Work task - Everything in the records must be reproduced exactly, except for the pictures.

Exercise data -
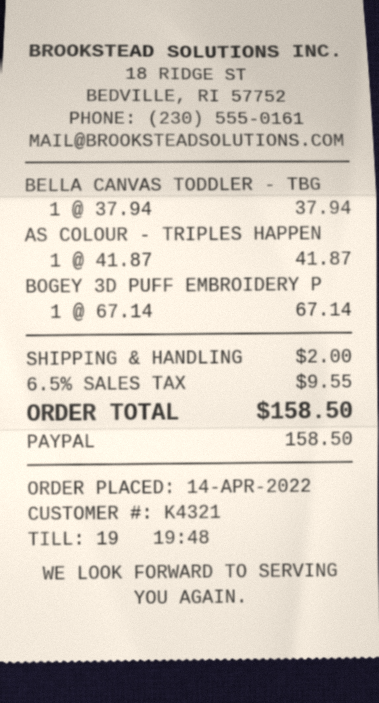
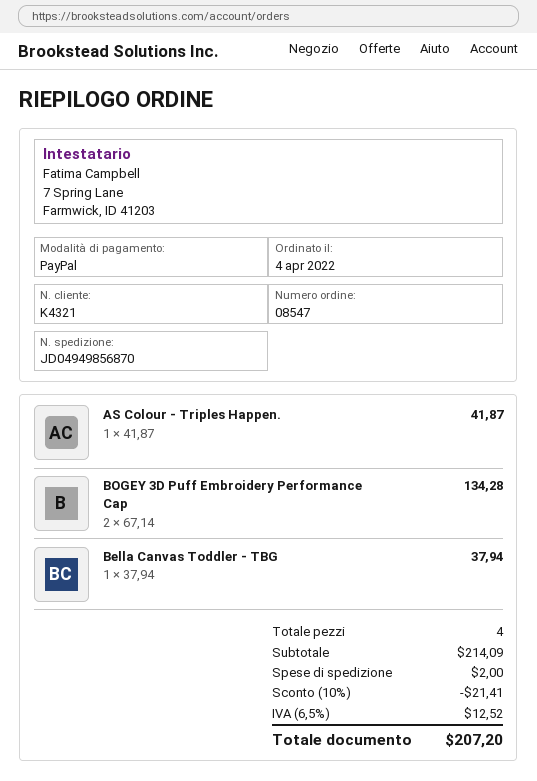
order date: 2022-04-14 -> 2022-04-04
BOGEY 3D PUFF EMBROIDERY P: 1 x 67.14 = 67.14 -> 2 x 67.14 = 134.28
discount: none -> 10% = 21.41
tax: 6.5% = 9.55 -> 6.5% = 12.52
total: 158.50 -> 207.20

Response box -
order date: 2022-04-14 -> 2022-04-04
BOGEY 3D PUFF EMBROIDERY P: 1 x 67.14 = 67.14 -> 2 x 67.14 = 134.28
discount: none -> 10% = 21.41
tax: 6.5% = 9.55 -> 6.5% = 12.52
total: 158.50 -> 207.20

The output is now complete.